PC 171 John Kinshott
John Kinshott was baptised in East Meon, Hampshire, on 28th July 1845, son of James & Mary Ann Kinshott, and younger brother of the future Superintendent of Hampshire Police George Kinshott. He was therefore a member of the Kinshott family centered on East Meon, and discussed here.
John Kinshott was sworn into service as a Police Constable on 4th January 1869 at Cowes on the Isle of Wight. According to his service record he was 24 years old when he joined, 5 feet 8 inches tall, with an oval face, "stout" physique, dark brown hair, grey eyes and a fresh complexion.
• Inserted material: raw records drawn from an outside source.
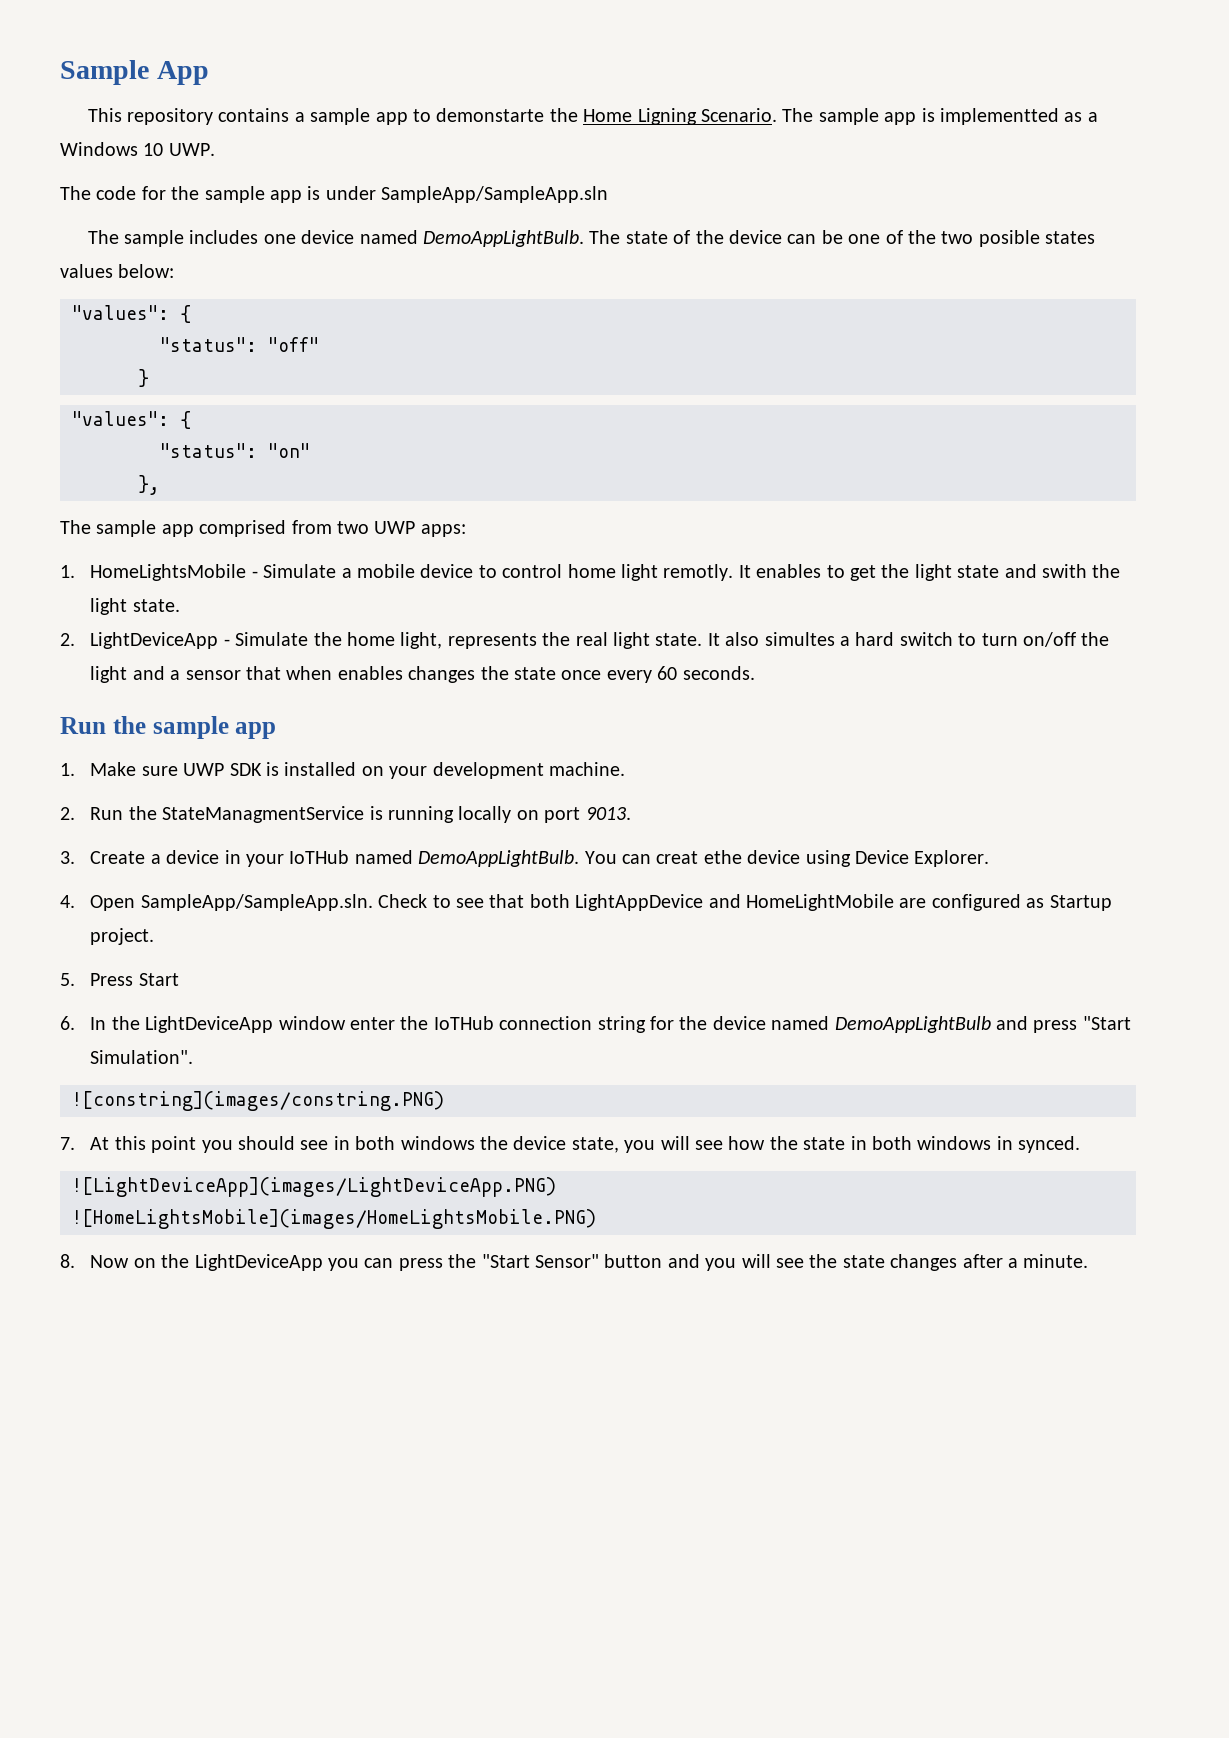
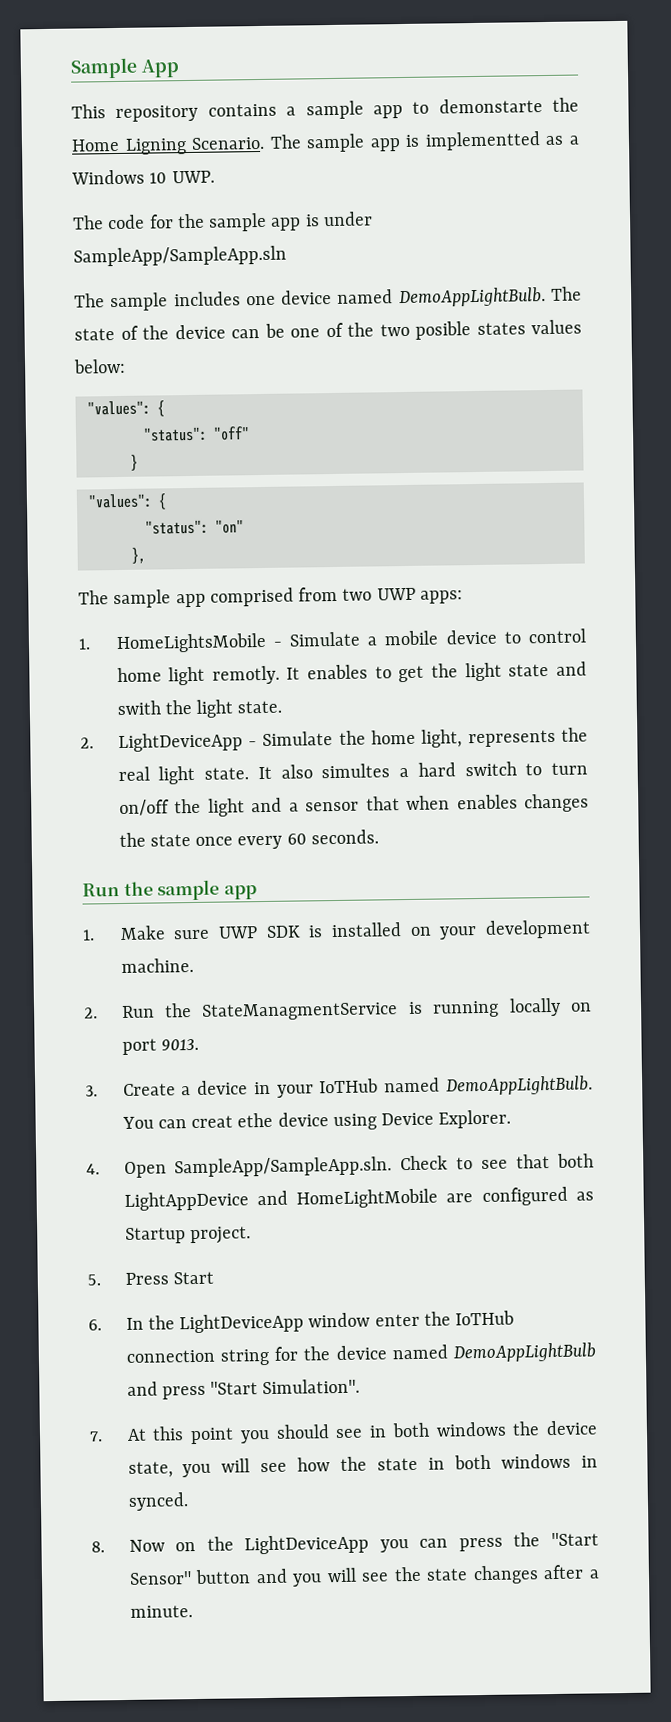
[72,1091,444,1111] // ![constring](images/constring.PNG) -> (361, 1386) none
[72,1177,556,1197] [72,1209,596,1229] // ![LightDeviceApp](images/LightDeviceApp.PNG) // ![HomeLightsMobile](images/HomeLightsMobile.PNG) -> (189, 1501) none

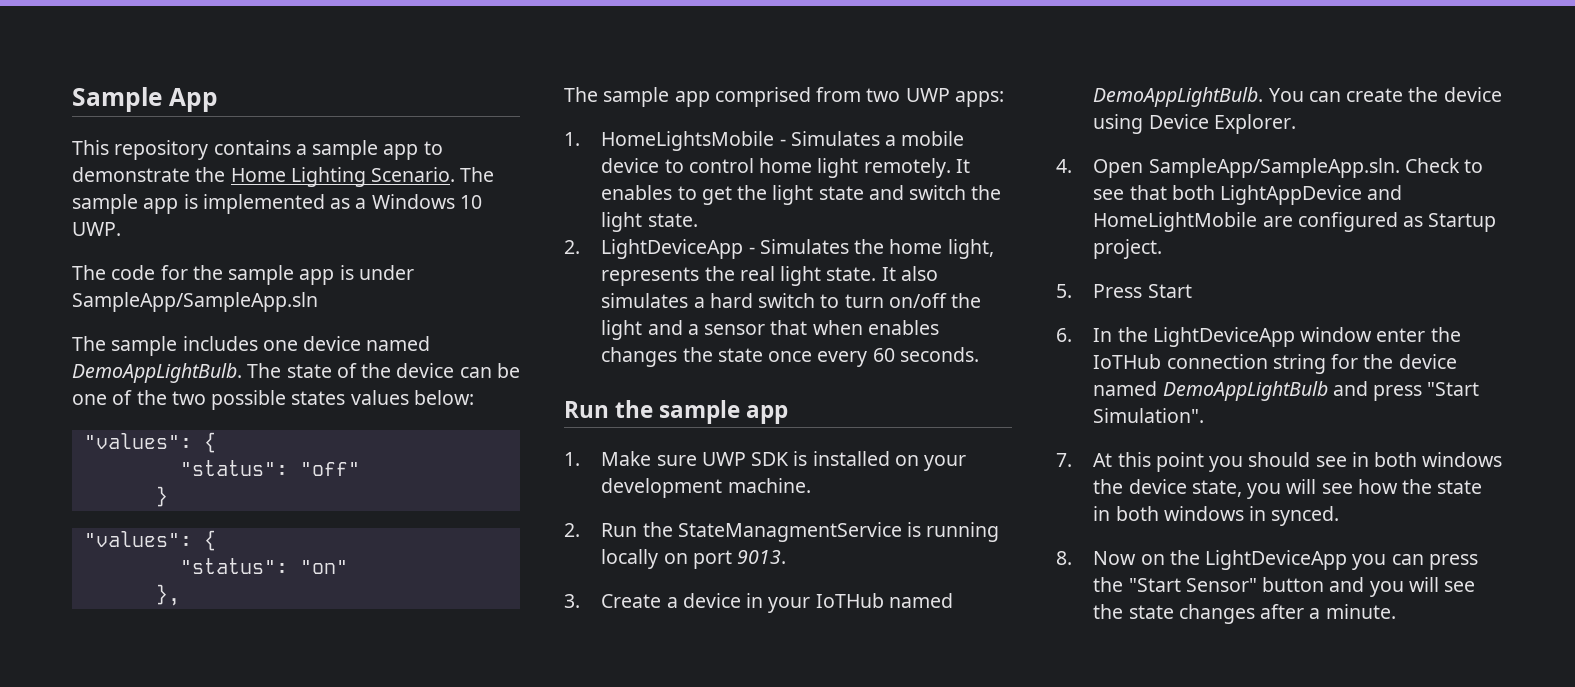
[438,98,543,114] demonstarte -> [72,167,190,182] demonstrate
[124,138,187,155] Ligning -> [290,167,366,187] Lighting
[424,131,541,151] implementted -> [202,194,325,214] implemented
[415,321,471,340] posible -> [211,390,287,410] possible
[288,631,360,647] Simulate -> [790,131,880,146] Simulates
[211,665,280,685] remotly. -> [863,158,951,178] remotely.
[116,700,161,716] swith -> [909,185,967,200] switch
[262,731,334,747] Simulate -> [759,239,849,254] Simulates
[321,763,391,779] simultes -> [601,293,689,308] simulates
[191,1112,274,1129] creat ethe -> [1346,87,1439,102] create the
After initial training, George was posted to West Cowes on the Isle of Wight, and moved every couple of years to a new town in rural Hampshire. By 1878, he was working in Liphook, just across the road from the Kingshott stronghold of Bramshott. It was whilst serving here that the following incident occurred, and was reported in the newspaper.
DRUNK AND RIOTOUS AND ASSAULTING THE POLICE
Thomas Robert Farringdon, a bootmaker of Bramshott, was summoned for being drunk and riotous at Bramshott on the 30th ult., and further for assaulting John Kinshott who was in the execution of his duty.
PC Kinshott deposed that on the day in question, at about seven o'clock in the evening, he was coming past the Dragon Inn at Liphook when he had heard the defendant's voice inside, and at the same time Mrs Earwicker, the person in charge, complained of his (defendants) behaviour. The defendant, at the request of the landlord, left the house, and when in the highway became very noisy. He asked defendant to go home, but he refused, and struck him on the shoulder, nearly knocking him down. With assistance he removed the defendant to his own home, where the latter struck and kicked him. He was obliged to get a horse and cart and take him into Petersfield. The defendant, who has several times previously been convicted of similar offences, was fined for the drunkenness, 10 shillings, and fined 6 pounds costs; and in the latter case, the magistrates taking into consideration the fact of his having been imprisoned for nine days, and have his promises of amendment, imposed a fine of 6 shillings only, together with the costs six shillings and sixpence.; but warned him that they should not be so lenient if he were again brought before them.
Hampshire Telegraph and Sussex Chronicle etc (Portsmouth, England), Saturday, October 12, 1878; Issue 4816
PC Kinshott was content to remain a career constable and finally retired from the Hampshire Police, as a Constable 1st Class, on 21st November 1894. His character was described as exemplary and he was granted a pension of £46 12s 9d for his service.
John Kinshott was my 5th cousin 3 times removed.